| TASK DETAILS |
List each line of the data that holds the word "الغذائية".
== DATA SUPPLIED
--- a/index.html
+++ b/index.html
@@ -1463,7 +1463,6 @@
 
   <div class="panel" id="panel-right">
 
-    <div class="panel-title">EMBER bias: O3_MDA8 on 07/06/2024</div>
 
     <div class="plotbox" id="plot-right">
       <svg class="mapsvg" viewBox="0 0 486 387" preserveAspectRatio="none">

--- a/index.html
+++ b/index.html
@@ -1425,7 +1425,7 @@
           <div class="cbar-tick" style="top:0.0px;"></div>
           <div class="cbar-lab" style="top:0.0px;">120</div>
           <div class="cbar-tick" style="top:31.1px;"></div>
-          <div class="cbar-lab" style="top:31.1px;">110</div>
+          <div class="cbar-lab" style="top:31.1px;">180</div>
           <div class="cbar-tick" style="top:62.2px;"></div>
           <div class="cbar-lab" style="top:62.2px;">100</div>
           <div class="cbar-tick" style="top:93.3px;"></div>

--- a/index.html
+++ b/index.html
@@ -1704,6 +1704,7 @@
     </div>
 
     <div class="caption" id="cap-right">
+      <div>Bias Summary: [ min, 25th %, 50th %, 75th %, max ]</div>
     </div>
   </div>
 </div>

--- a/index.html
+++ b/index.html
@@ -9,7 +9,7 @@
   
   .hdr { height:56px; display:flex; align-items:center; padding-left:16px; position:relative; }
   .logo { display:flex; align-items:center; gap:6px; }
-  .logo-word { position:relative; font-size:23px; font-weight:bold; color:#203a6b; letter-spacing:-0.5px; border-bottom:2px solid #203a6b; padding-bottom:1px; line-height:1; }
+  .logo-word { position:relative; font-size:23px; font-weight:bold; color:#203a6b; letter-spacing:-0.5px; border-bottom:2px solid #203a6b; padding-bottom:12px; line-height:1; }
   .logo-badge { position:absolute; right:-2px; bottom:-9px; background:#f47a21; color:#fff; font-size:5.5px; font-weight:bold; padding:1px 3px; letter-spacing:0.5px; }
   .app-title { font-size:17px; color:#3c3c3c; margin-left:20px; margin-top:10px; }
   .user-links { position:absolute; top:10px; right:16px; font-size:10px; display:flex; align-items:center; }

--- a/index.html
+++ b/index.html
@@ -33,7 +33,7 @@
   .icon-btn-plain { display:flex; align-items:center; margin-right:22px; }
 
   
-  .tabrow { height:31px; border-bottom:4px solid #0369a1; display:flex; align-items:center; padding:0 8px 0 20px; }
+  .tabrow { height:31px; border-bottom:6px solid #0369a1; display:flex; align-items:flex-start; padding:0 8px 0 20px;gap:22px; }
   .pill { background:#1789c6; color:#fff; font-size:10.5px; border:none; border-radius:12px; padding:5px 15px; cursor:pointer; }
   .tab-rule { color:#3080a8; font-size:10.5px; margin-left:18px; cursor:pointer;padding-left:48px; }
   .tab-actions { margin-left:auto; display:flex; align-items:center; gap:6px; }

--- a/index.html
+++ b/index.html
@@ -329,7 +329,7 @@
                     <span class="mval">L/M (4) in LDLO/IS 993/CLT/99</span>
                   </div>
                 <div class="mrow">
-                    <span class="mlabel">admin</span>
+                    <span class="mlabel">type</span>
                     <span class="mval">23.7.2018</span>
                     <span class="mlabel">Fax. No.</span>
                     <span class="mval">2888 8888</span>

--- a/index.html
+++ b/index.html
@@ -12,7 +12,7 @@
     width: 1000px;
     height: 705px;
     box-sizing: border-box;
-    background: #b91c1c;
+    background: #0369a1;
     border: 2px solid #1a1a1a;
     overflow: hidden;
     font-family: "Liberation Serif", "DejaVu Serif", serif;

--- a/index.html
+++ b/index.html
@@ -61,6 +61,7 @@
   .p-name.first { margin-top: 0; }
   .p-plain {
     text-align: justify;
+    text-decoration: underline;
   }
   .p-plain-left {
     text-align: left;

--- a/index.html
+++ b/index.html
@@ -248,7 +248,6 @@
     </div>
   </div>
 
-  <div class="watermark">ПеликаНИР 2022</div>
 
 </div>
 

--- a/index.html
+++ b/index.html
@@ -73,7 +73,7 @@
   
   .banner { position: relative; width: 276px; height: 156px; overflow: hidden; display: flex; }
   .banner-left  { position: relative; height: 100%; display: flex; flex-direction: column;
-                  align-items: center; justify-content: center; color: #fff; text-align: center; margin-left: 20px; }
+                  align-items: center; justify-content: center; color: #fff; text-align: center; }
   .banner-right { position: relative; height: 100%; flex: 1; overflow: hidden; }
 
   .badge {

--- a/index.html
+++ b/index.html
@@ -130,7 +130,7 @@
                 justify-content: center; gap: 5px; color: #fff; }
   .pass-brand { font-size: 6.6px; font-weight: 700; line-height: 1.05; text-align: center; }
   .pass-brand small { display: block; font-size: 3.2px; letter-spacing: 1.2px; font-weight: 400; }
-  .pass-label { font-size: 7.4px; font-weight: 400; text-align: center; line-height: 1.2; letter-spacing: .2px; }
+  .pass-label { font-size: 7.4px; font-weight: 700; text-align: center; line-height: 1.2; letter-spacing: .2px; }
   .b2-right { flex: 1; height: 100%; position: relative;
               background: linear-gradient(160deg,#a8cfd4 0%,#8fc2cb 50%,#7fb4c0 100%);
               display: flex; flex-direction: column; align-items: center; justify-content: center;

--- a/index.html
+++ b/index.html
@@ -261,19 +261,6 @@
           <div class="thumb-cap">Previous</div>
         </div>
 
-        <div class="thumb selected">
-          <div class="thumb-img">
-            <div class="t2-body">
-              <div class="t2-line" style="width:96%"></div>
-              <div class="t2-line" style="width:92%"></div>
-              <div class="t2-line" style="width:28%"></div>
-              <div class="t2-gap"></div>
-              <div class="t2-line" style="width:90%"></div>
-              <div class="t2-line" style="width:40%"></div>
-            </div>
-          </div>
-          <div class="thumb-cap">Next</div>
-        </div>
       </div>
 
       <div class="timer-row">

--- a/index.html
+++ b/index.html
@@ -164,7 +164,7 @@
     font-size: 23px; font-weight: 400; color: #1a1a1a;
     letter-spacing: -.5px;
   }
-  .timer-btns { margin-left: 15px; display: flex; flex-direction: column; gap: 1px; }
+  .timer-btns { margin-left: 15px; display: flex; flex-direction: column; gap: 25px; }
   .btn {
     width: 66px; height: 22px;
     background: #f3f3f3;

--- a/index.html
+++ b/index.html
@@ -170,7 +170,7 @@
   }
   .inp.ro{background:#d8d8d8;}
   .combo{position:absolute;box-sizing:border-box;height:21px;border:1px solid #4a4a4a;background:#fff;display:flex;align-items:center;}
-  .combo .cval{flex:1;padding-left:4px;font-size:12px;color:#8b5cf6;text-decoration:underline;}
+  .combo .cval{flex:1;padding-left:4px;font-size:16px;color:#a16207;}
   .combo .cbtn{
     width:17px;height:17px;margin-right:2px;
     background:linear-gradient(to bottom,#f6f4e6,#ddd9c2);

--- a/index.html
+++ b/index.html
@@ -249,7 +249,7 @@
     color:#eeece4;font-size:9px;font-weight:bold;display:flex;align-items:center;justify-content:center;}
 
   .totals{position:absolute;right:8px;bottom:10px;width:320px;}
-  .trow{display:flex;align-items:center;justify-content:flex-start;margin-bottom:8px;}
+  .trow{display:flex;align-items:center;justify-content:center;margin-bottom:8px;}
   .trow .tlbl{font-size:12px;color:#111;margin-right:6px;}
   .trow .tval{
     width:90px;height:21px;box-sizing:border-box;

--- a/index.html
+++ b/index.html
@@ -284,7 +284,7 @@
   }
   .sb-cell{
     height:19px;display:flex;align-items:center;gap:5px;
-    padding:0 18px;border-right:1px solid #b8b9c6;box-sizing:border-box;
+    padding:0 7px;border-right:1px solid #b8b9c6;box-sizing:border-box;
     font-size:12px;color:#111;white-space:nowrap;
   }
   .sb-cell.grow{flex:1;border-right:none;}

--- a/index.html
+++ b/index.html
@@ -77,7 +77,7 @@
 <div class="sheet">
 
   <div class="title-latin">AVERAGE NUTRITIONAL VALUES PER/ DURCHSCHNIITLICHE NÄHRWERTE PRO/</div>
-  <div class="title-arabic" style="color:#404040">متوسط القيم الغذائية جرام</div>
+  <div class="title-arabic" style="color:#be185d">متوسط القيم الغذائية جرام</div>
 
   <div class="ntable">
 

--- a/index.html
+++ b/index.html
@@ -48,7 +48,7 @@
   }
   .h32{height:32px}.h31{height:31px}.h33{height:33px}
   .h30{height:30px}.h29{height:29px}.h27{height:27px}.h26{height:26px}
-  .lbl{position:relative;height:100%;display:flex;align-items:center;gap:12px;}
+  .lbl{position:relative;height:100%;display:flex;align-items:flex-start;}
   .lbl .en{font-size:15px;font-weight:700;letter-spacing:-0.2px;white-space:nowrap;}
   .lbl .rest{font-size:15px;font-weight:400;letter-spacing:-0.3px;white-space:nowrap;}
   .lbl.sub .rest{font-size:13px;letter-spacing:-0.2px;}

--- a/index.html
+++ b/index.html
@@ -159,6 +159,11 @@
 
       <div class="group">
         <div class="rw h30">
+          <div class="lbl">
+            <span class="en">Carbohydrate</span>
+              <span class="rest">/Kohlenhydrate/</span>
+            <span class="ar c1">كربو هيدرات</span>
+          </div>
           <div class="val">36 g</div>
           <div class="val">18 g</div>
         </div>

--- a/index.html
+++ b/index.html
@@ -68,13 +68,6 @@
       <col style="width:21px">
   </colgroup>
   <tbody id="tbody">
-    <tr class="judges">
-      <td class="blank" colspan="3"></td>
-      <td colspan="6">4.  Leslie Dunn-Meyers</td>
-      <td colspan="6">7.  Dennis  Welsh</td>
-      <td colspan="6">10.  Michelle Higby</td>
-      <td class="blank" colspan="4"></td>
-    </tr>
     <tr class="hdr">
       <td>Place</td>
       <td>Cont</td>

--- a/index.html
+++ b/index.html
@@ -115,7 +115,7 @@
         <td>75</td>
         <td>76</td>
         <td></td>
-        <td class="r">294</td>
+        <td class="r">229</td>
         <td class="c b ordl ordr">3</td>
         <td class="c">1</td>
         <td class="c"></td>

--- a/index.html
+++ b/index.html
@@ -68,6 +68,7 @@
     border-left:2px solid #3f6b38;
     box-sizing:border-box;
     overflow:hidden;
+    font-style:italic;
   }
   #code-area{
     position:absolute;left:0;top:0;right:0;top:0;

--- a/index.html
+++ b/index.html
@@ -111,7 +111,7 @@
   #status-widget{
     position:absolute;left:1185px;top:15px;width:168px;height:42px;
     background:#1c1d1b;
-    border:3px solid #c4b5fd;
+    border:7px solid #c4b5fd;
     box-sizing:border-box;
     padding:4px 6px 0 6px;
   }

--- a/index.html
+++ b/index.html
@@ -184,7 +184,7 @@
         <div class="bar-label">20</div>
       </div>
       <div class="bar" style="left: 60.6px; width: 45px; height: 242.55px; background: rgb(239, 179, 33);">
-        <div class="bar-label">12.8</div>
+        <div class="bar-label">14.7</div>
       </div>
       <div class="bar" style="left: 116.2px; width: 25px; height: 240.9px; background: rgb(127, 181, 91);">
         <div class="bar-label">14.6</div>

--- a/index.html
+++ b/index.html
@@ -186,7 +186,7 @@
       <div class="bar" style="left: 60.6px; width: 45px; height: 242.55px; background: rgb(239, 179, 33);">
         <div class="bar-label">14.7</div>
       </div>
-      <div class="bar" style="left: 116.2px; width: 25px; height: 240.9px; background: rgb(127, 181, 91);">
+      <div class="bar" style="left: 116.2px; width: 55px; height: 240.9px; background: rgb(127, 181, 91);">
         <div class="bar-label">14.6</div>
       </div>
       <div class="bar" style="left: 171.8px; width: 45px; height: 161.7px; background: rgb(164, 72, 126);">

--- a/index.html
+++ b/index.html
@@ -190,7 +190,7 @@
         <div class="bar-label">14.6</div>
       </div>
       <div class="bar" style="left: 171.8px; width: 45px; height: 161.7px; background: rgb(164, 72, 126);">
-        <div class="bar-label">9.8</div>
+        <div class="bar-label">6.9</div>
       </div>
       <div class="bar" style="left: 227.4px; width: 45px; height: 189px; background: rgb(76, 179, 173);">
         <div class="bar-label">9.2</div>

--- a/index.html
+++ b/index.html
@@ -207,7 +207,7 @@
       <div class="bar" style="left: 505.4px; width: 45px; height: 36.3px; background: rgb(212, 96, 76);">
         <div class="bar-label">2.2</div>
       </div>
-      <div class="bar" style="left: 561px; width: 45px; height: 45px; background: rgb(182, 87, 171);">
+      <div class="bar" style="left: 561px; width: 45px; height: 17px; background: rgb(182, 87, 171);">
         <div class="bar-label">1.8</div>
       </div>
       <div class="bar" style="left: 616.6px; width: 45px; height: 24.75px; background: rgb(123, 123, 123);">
====
| YOUR RESPONSE |
-  <div class="title-arabic" style="color:#404040">متوسط القيم الغذائية جرام</div>
+  <div class="title-arabic" style="color:#be185d">متوسط القيم الغذائية جرام</div>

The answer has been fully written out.